Narrator: Kat Kourbeti
Format: ebook, podcast
Source: podcast, supplied by publisher via Hugo Packet
Formats available: magazine, podcast
Genres: fantasy, short stories
Series: Strange Horizons Fund Drive 2024
Pages: 24
Length: 1 hour
Published by Strange Horizons on April 21, 2025
Purchasing Info: Author's Website, Publisher's Website
Goodreads
In this episode of the Strange Horizons Fiction podcast, Kat Kourbeti reads Premee Mohamed's Hugo Finalist Novelette 'By Salt, By Sea, By Light of Stars'.
My Review:
As much as I enjoy audiobooks, I don’t listen much to podcasts. Howsomever, last year when I finally realized that a lot of the shorter works nominated for the Hugo Awards were available as podcasts, the penny dropped and I dove in.
Last year, I opened my Hugo reviewing with a short work by one of my favorite authors, and this year continues that trend, albeit with a different author. So here we are with one of the Best Novelette (7,500-17,500 words) nominees, “By Salt, By Sea, By Light of Stars” by Premee Mohamed, originally published in Strange Horizons Fund Drive 2024.
Strange Horizons as a whole is also nominated for Best Semiprozine, and Premee Mohamed also has a Best Novella nomination for The Butcher of the Forest. Which I read, and liked at the time, but it’s grown on me over the intervening months as I read stories that were similar but not nearly as good and ended up referring to it surprisingly often.
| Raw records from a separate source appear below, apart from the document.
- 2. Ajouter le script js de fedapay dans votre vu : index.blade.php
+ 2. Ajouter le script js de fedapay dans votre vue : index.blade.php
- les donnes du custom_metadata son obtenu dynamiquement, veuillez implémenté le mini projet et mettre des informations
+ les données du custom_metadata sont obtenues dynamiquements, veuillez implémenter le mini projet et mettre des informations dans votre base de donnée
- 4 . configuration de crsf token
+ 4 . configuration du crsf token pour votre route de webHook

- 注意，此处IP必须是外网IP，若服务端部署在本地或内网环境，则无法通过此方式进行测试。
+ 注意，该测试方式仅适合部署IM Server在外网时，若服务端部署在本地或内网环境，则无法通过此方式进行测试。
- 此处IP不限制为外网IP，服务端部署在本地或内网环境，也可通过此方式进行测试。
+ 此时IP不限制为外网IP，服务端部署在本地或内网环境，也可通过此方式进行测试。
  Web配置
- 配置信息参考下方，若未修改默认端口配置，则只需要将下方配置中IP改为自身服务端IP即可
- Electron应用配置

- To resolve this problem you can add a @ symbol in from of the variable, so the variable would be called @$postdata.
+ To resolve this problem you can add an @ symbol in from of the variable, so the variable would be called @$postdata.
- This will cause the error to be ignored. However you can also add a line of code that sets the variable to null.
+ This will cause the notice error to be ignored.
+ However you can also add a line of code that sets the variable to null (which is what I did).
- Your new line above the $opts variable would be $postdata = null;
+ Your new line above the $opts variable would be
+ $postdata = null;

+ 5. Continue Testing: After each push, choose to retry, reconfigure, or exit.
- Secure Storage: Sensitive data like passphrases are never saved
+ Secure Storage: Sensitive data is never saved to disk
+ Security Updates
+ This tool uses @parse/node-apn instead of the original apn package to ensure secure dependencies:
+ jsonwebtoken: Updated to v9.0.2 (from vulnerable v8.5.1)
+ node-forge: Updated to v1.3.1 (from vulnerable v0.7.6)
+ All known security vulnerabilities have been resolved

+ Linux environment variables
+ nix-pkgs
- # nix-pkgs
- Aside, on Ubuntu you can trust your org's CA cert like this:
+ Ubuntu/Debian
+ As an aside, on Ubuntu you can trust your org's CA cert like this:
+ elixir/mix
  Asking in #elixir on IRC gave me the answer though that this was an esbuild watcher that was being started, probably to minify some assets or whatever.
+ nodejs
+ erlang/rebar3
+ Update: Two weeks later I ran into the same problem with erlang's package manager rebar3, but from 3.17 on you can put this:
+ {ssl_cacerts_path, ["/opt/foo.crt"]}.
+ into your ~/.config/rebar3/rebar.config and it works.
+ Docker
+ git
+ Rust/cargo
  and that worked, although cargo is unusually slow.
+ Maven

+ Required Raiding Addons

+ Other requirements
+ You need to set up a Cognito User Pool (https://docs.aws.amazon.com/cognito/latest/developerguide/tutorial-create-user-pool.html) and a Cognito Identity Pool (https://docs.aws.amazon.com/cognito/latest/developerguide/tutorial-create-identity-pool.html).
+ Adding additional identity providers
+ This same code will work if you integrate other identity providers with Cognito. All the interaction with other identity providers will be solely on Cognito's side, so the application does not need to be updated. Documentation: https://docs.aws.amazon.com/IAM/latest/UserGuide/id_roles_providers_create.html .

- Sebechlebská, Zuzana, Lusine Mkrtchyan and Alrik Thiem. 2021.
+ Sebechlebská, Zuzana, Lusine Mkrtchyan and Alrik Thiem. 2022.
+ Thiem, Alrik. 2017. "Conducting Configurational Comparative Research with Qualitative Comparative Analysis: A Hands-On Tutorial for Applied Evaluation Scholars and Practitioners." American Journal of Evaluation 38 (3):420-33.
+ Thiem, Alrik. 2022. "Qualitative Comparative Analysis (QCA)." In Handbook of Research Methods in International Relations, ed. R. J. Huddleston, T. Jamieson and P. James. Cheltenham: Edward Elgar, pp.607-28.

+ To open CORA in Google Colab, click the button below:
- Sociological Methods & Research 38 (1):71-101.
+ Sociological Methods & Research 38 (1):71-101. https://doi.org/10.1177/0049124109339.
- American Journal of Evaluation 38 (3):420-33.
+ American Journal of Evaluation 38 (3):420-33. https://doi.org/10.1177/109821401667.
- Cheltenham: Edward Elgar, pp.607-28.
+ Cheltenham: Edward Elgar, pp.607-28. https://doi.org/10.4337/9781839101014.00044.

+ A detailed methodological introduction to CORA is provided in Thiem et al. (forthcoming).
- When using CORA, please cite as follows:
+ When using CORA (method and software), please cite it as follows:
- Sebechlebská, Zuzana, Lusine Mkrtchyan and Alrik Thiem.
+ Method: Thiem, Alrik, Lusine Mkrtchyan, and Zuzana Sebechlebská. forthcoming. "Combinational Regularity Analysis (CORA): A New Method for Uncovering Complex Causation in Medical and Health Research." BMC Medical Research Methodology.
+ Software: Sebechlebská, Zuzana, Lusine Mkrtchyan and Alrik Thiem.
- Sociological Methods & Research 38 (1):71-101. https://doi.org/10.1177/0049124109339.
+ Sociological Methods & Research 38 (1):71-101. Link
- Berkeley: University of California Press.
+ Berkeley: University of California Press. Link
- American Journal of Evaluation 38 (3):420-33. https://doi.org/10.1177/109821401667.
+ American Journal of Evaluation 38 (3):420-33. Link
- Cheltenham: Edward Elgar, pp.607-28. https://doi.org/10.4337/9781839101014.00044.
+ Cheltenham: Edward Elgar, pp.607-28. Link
This story reads like a fantasy, although there’s a possibility that the wider world we don’t see is post-apocalyptic. But consider it a fantasy because that’s what we have in front of us, even if the reasons for the world being the way it is might be elsewise.
At first, the story seems to follow a typical pattern, that of the master and their apprentice. Which is never a bad trope for a fantasy to follow, as it allows for more than a few shortcuts to keep the word count down to fit into a shorter work and still come to a satisfying conclusion.
But that’s not the road this one takes, and it’s all the more fascinating for it. Because the ‘Great Wizard Firion’ that the village of Weystone relies on, well, isn’t. Isn’t great. Isn’t all that sure she’s even still a wizard.
The magical spark of Firion’s power is gone – and she can’t figure out how to get it back, although she’s certainly tried. And exhausted herself in trying.
But she still has all her knowledge – even if her possession of wisdom might be debatable under the circumstances. So when the university sends her an apprentice she hasn’t asked for or even looked for, Firion concocts a desperate plan to keep her secret – along with her credentials – from both the university AND her new apprentice.
Because she needs him to solve her other big problem. There’s an enormous sea dragon out in the lake who invades the shore – and the nearby village – once every eight to twelve years. All the signs are present that this year will be one of THOSE years. The Bouldus is coming. And Firion needs her unlooked for apprentice to do all the heavy lifting in keeping the dreaded sea dragon away from the people that she’s supposed to protect.
All she has to do is live up to that old saying that Firion is feeling with every breath she takes, “Those who can, do. Those who can’t, TEACH.”
Escape Rating A-: Short works often end up at A- for me, even at their best, because there’s never quite enough and I always wish there were more. Which is certainly true in this case, as I’d really like to know both what this world is like outside Weystone, what Firion did to herself to cause her magic to burn out – and what brought Apprentice Cane to her door – or to the door of the University at all.
Actually, I’m pretty sure that Firion would like to know that last bit too, but the whole point of this story is that they work together on keeping each other’s secrets along with a message about being able to rise to the occasion, no matter how desperate or dire, with the right teacher, the right teaching, and the right encouragement.
We don’t get enough of Cane to know what he came from, but we do get plenty of hints. This could have been his coming of age story, but that would have been a more typical story. I think I enjoyed it a lot more because the story was told through Firion’s eyes, so we get her wry observations, her feelings of impostor syndrome, her sense of her powers and abilities fading away and her desperation to hold on, and last but not least her sense of duty both to her apprentice and to the village that believes in her so much that she has to come through for them even if she can’t do it with her own two hands. She still has to get it done.
That she trains her apprentice by making up numbered rules for him to follow whenever she’s at a loss for words or instructions or simply wants him to stop interrupting and pay attention was a nice little homage to a character that I never expected to see invoked in fantasy – but fit in perfectly in this particular instance.
This turned out to be a terrific start to this year’s Hugo readings, and the reading by Kat Kourbeti certainly helped! I’m happy to say that I’ll be back with another short work in a couple of weeks – or whenever the mood strikes next.